Arrests related to social distancing violations in New York City have overwhelmingly involved Black residents, according to initial data, raising concerns from community members and lawmakers that the police response to the COVID-19 pandemic is not unlike the city’s racist enforcement of stop-and-frisk.
From March 17 to May 4, of the 40 people arrested in Brooklyn for violating social distancing rules, 35 were Black, four were Hispanic, and only one was white, according to data released Thursday by the Brooklyn district attorney. Officials in the city’s other boroughs have not yet released similar data.

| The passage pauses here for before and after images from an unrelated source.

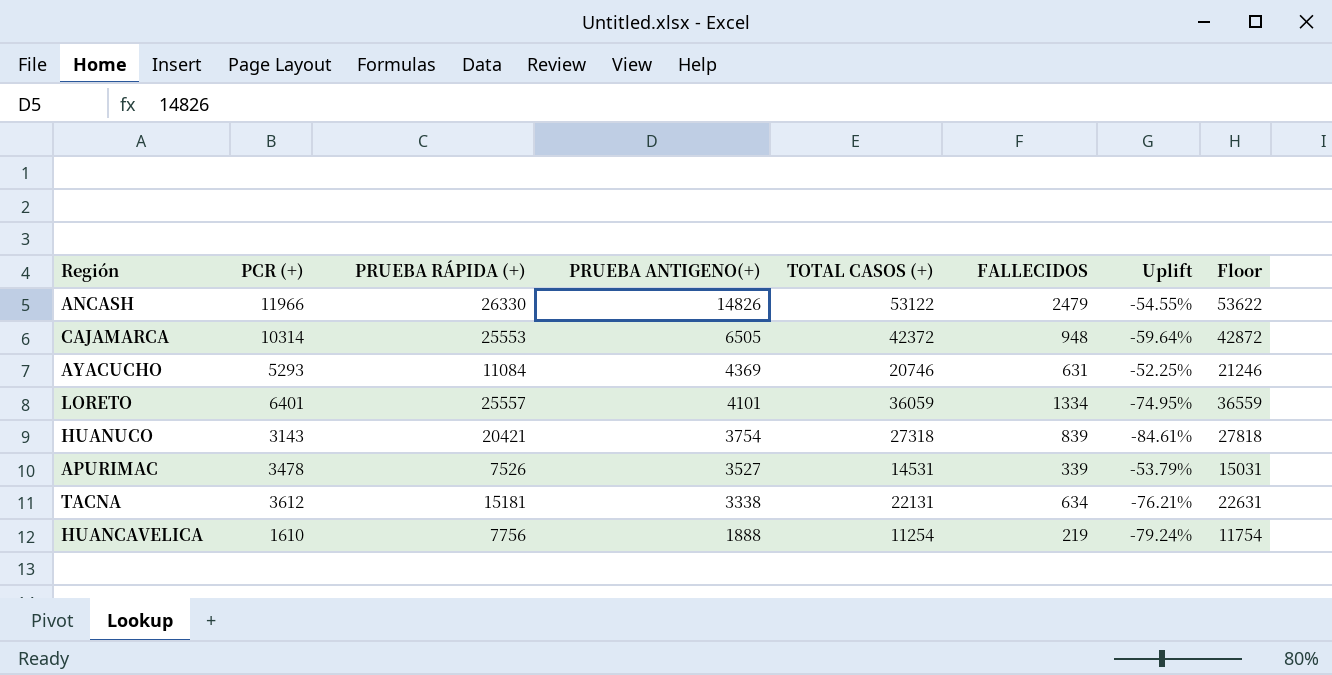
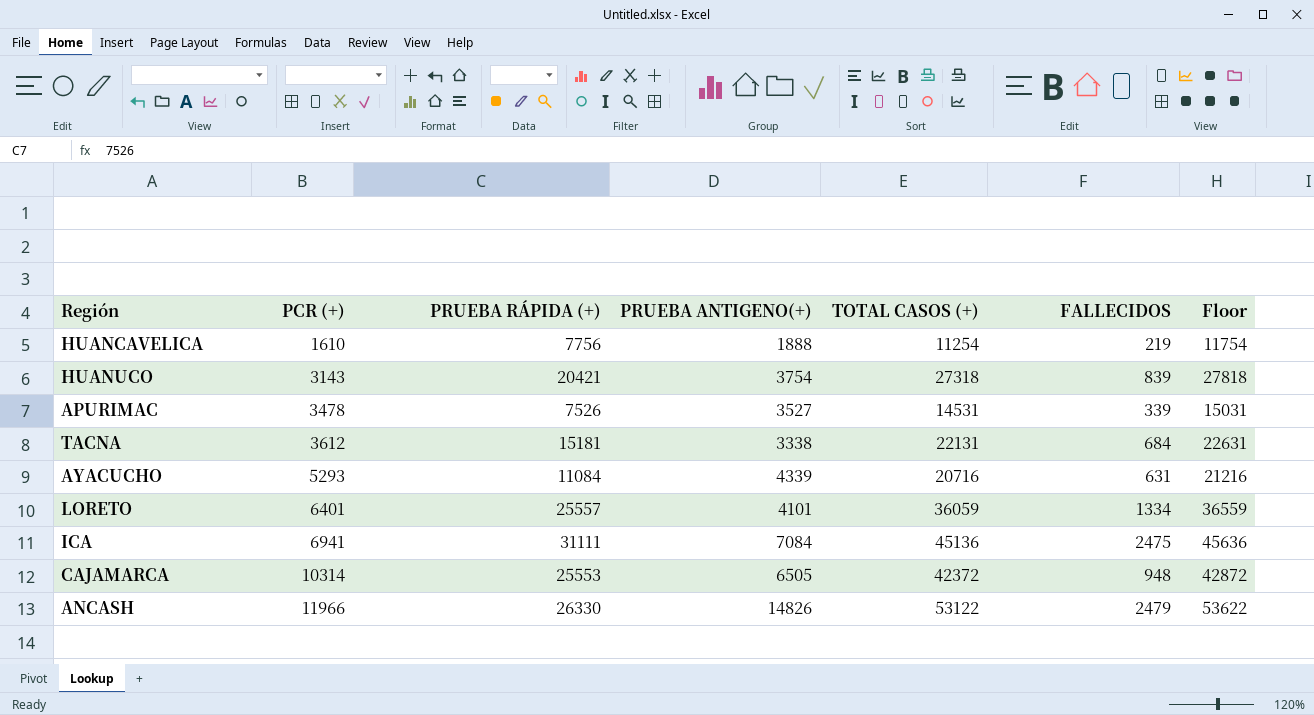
row order: PRUEBA ANTIGENO(+) descending -> PCR (+) ascending
column Uplift | formula: ([PCR (+)] - [PRUEBA RÁPIDA (+)]) / [PRUEBA RÁPIDA (+)] -> none
TACNA | FALLECIDOS: 634 -> 684
AYACUCHO | PRUEBA ANTIGENO(+): 4369 -> 4339
AYACUCHO | TOTAL CASOS (+): 20746 -> 20716
AYACUCHO | Floor: 21246 -> 21216
row ICA: none -> 6941 | 31111 | 7084 | 45136 | 2475 | 45636

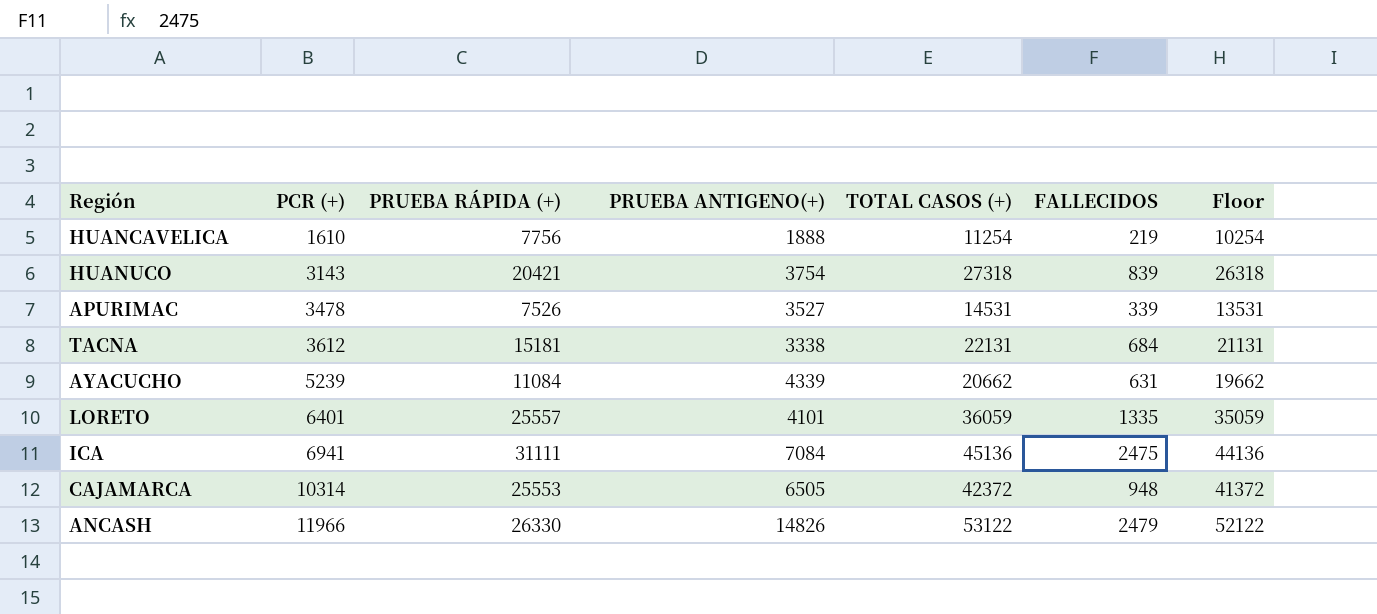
column Floor | formula: [TOTAL CASOS (+)] + 500 -> [TOTAL CASOS (+)] - 1000
AYACUCHO | PCR (+): 5293 -> 5239
AYACUCHO | TOTAL CASOS (+): 20716 -> 20662
LORETO | FALLECIDOS: 1334 -> 1335

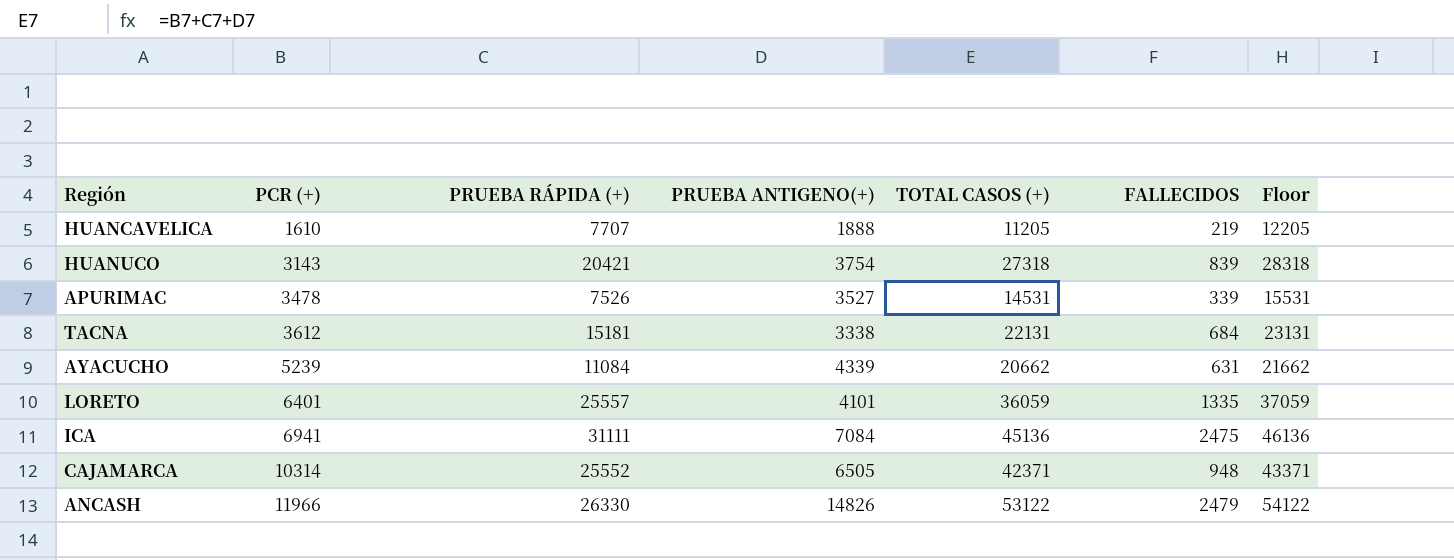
column Floor | formula: [TOTAL CASOS (+)] - 1000 -> [TOTAL CASOS (+)] + 1000
HUANCAVELICA | PRUEBA RÁPIDA (+): 7756 -> 7707
HUANCAVELICA | TOTAL CASOS (+): 11254 -> 11205
CAJAMARCA | PRUEBA RÁPIDA (+): 25553 -> 25552
CAJAMARCA | TOTAL CASOS (+): 42372 -> 42371

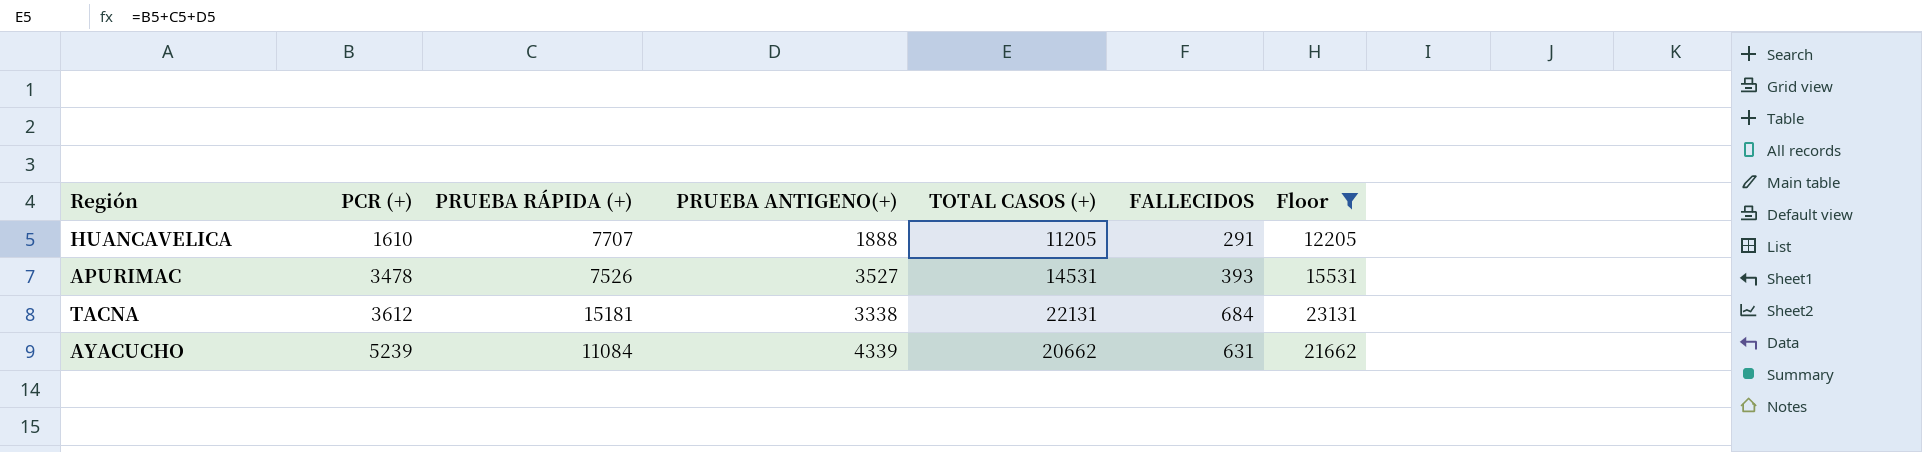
filter: none -> Floor <= 23131
HUANCAVELICA | FALLECIDOS: 219 -> 291
APURIMAC | FALLECIDOS: 339 -> 393

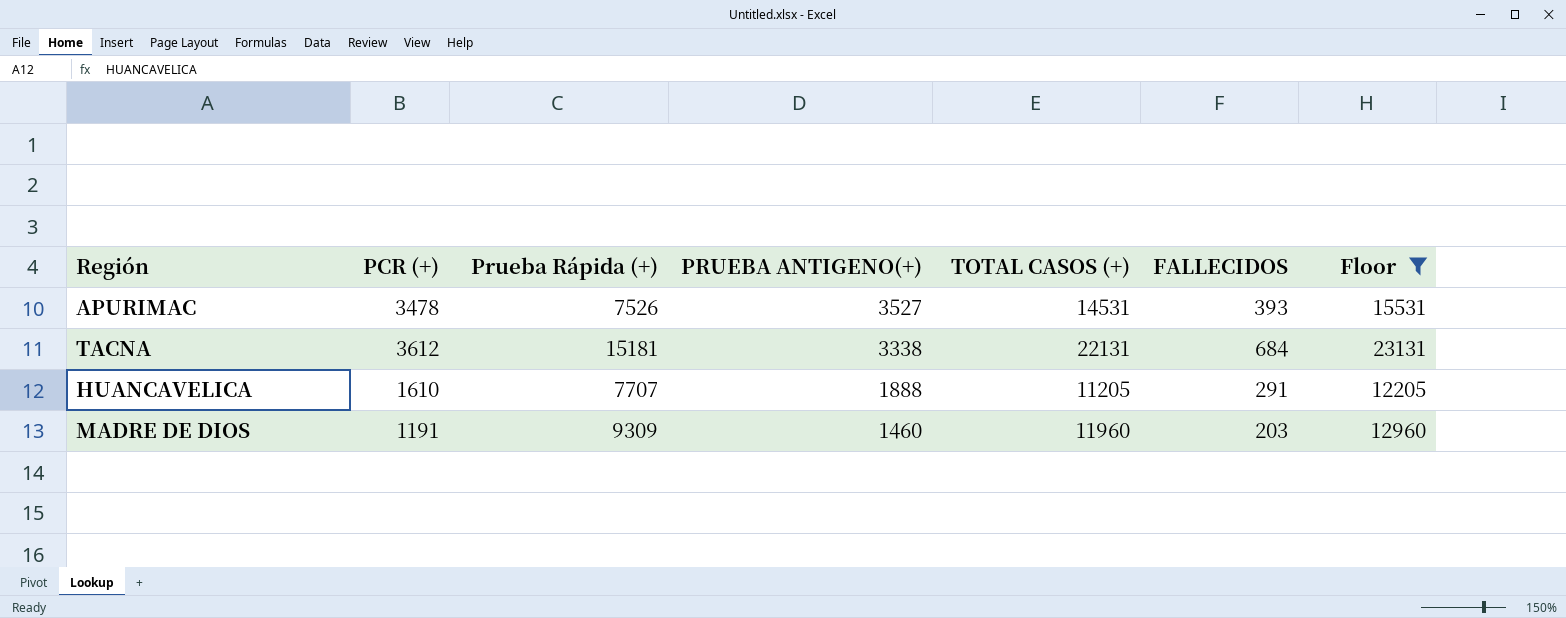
row order: PCR (+) ascending -> PRUEBA ANTIGENO(+) descending
column name: PRUEBA RÁPIDA (+) -> Prueba Rápida (+)
row AYACUCHO: 5239 | 11084 | 4339 | 20662 | 631 | 21662 -> none
row MADRE DE DIOS: none -> 1191 | 9309 | 1460 | 11960 | 203 | 12960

On Friday, data released by the New York Police Department showed similar racial disparities. From March 16 to May 5, police issued 374 summonses for social distancing violations; 52% were to Black residents and 30% were to Hispanic residents.
New York City Mayor Bill de Blasio (D) called the racial disparity “unacceptable” and vowed to address it.
“I’m responsible, the police commissioner is responsible,” he said Friday in an interview on WNYC. “That sometimes takes retraining, that sometimes takes more work from the supervisors at a precinct level.”
The police’s response to enforcing social distancing rules has drawn comparisons to the city’s widely condemned stop-and-frisk practice, which disproportionately targeted Black and Latinx residents, and in 2013 was deemed unconstitutional by a federal judge.
Multiple videos on social media have shown police officers using excessive force when arresting Black and Hispanic New Yorkers for social distancing-related infractions.
But de Blasio suggested it was a limited problem when compared to overall interactions between residents and police, saying Friday “we’re talking about a few very specific instances” and that there are “relatively few” troubling videos.
“We’re going to work on this, and we have ways of addressing this and fixing this, but I wanted to keep it in that broader context,” he said.
Officials have faced criticism for more lax enforcement of social distancing rules in predominantly white parts of the city, and for moving slowly on actions that make it easier for residents to social distance outside. During recent warm weekends, photos of crowded parks have circulated on social media. (At least one observer noted that the angles from which the photos were taken may have been misleading.)
After weeks of demands from residents and local lawmakers, the city has gradually started to make some streets pedestrian-only, as traffic has plummeted because of the pandemic.
On Friday, de Blasio also announced measures to reduce overcrowding at two city parks, with restricted entry to the Hudson River Park in Manhattan and increased police presence at Domino Park in Williamsburg, Brooklyn.